Posted on:2010-02-07Degree:Ph.DType:Thesis
University:Rutgers The State University of New Jersey - New BrunswickCandidate:Acharya, JoydeepFull Text:PDF
GTID:2448390002489647Subject:Engineering
Abstract/Summary:
Demand driven, short term allocation of spectrum will be important for future wireless systems. Engineering and economics will jointly determine optimal ways to operate such systems. In this thesis, we characterize two operating principles of dynamic spectrum access: decentralized commons and centralized property right.;In decentralized commons, co-located devices sense spectrum for vacant bands to transmit. Assuming an OFDM based physical layer, this means that a device can transmit in non contiguous tones. We analyze how symbol timing synchronization can be achieved using cyclic prefix based algorithms. For different spectral occupancies of the transmitter and fading conditions, we identify scenarios where synchronization algorithms yield satisfactory results and scenarios where they do not.;For the centralized property rights regime, we develop a two tiered spectrum allocation model where spectrum is first allocated to service providers (SPs) by a broker and then to customers by SPs.;First we assume that the users transmit to the SPs in the uplink after spectrum allocation, who maximize the sum utility of the users. We derive optimal allocation for different system parameters. We introduce a spectrum price and use it to demonstrate several key results about spectrum allocation. The spectrum price proves to be the regulatory mechanism that brings about coordination amongst the SPs with minimal control messaging. Our approach thus strikes a balance between a total and no central coordination.;Next we consider a downlink scenario where SPs sell spectrum to users and then transmit data. The SPs operate to maximize their profits. Each SP transmits at a specific power spectral density which is an indicator of the modulation and coding technology used for transmission.

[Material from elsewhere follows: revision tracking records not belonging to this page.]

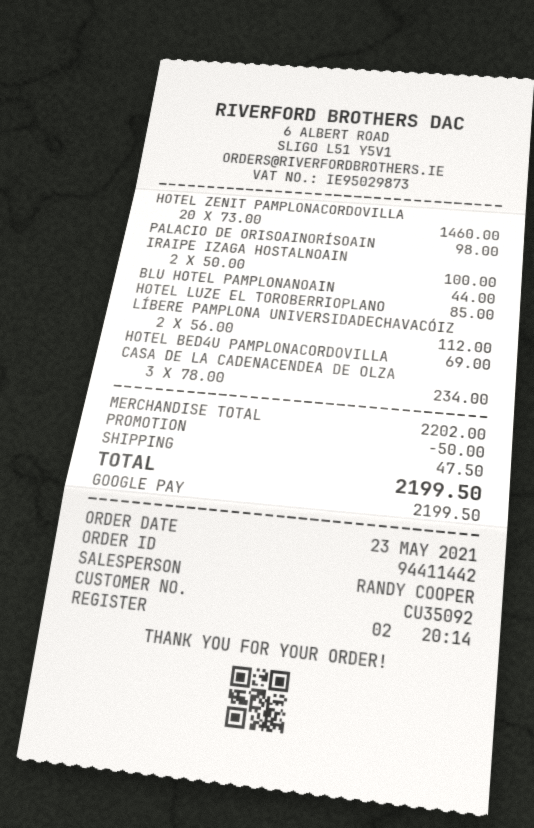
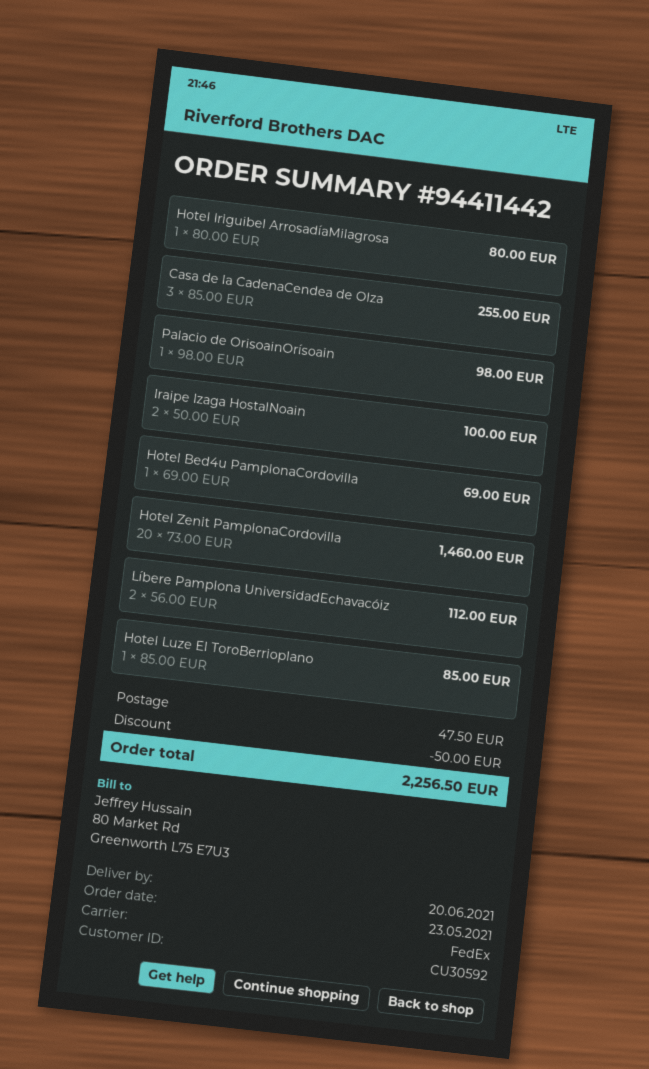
customer number: CU35092 -> CU30592
BLU HOTEL PAMPLONANOAIN: 1 x 44.00 = 44.00 -> none
CASA DE LA CADENACENDEA DE OLZA: 3 x 78.00 = 234.00 -> 3 x 85.00 = 255.00
Hotel Iriguibel ArrosadíaMilagrosa: none -> 1 x 80.00 = 80.00
total: 2199.50 -> 2256.50

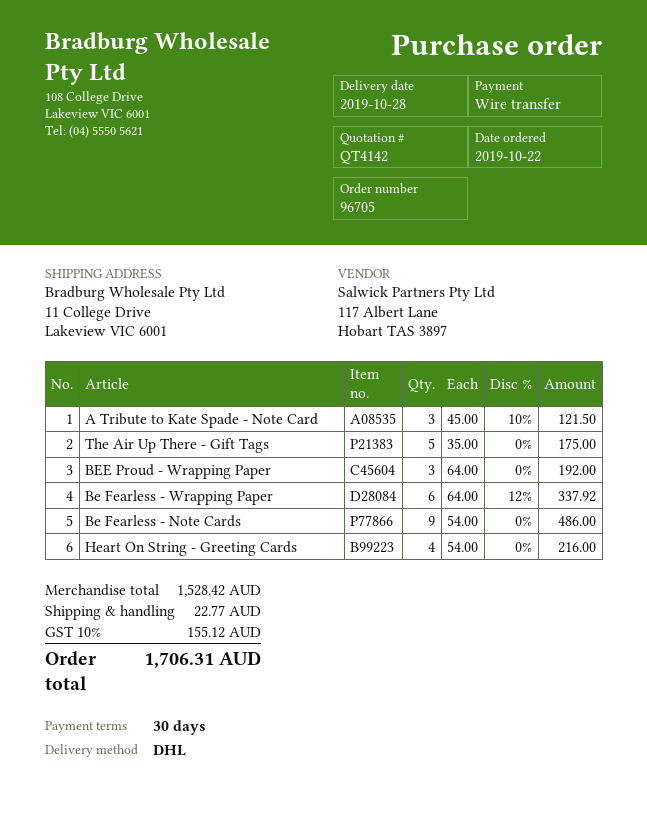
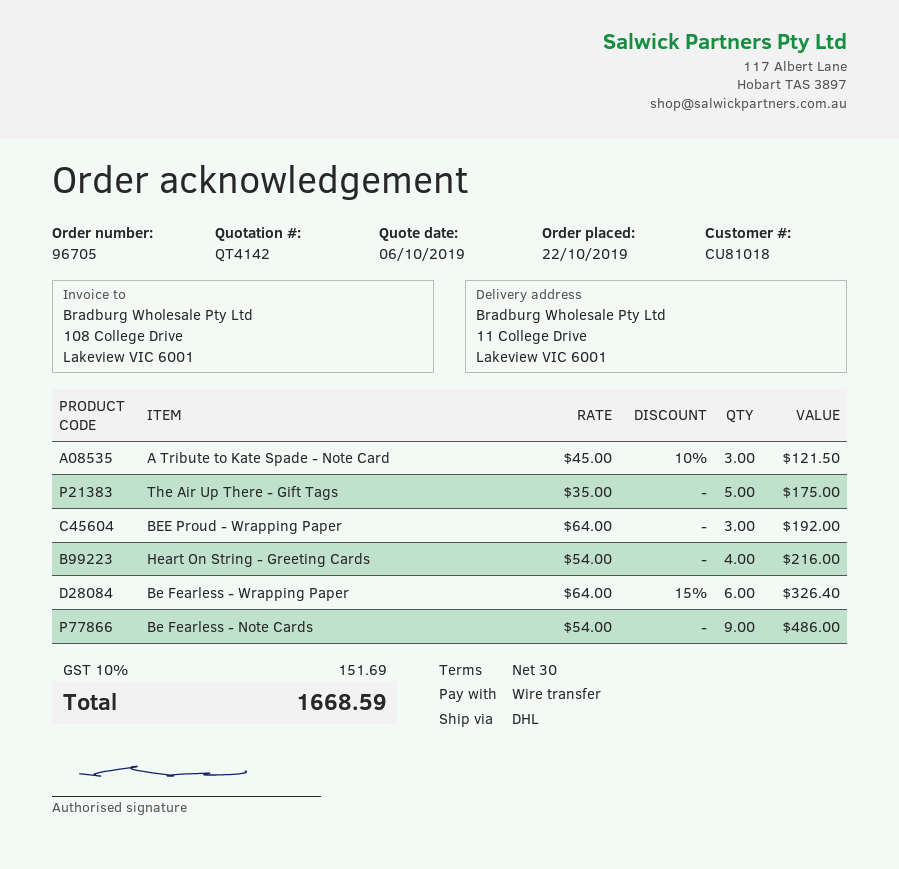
Be Fearless - Wrapping Paper: 6 x 64.00 - 12% = 337.92 -> 6 x 64.00 - 15% = 326.40
shipping: 22.77 -> none
tax: 10% = 155.12 -> 10% = 151.69
total: 1706.31 -> 1668.59

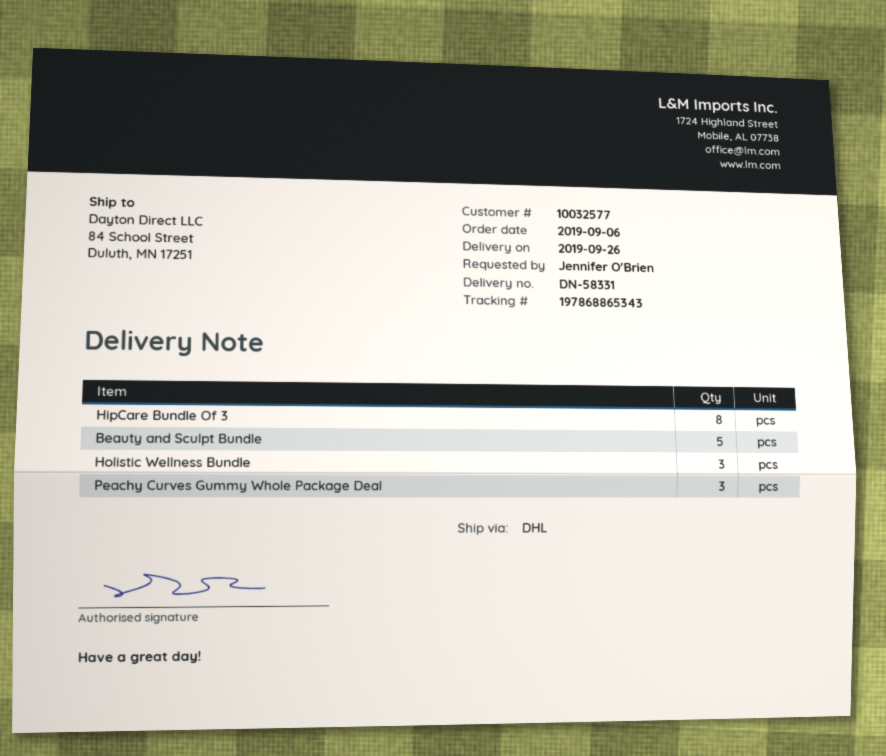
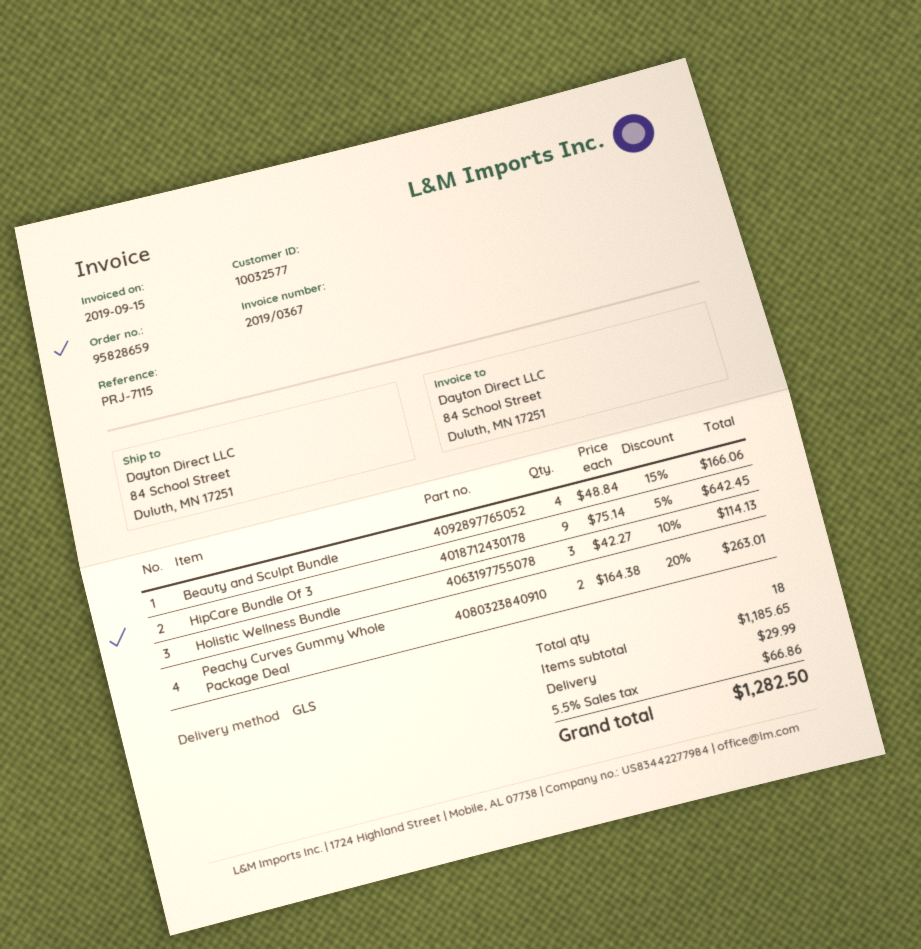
shipping method: DHL -> GLS
HipCare Bundle Of 3: 8 -> 9
Beauty and Sculpt Bundle: 5 -> 4
Peachy Curves Gummy Whole Package Deal: 3 -> 2

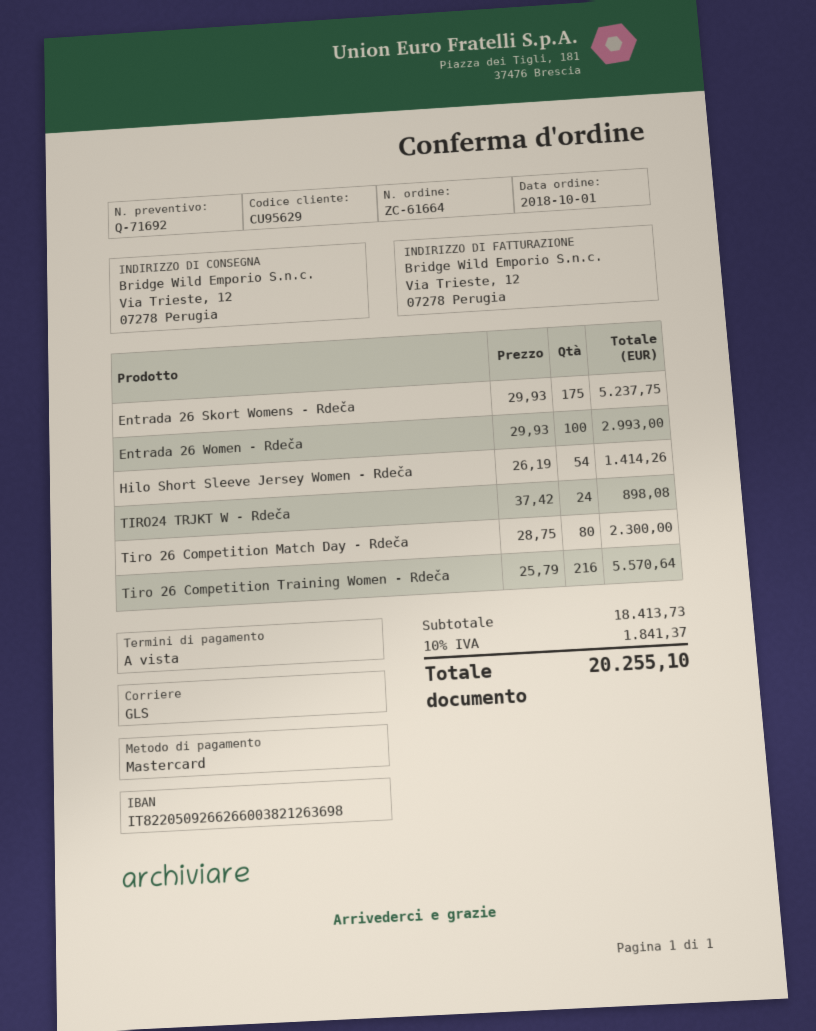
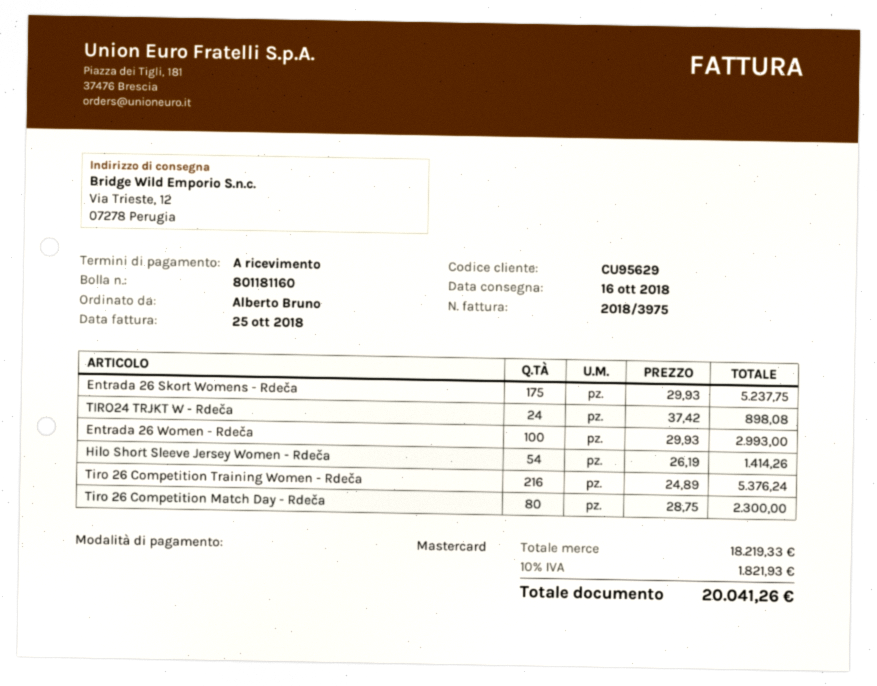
Tiro 26 Competition Training Women - Rdeča: 216 x 25.79 = 5570.64 -> 216 x 24.89 = 5376.24
subtotal: 18413.73 -> 18219.33
tax: 10% = 1841.37 -> 10% = 1821.93
total: 20255.10 -> 20041.26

When there is only one SP, it can act as a monopolist and when there are multiple SPs, they compete. We characterize the customer to SP interactions in monopoly and SP price competition. We derive the prices charged and profits made by the SPs and show how they vary with provider efficiencies and spectrum costs charged by the broker. We show that an SP should invest in better technology if the broker cost of spectrum is high.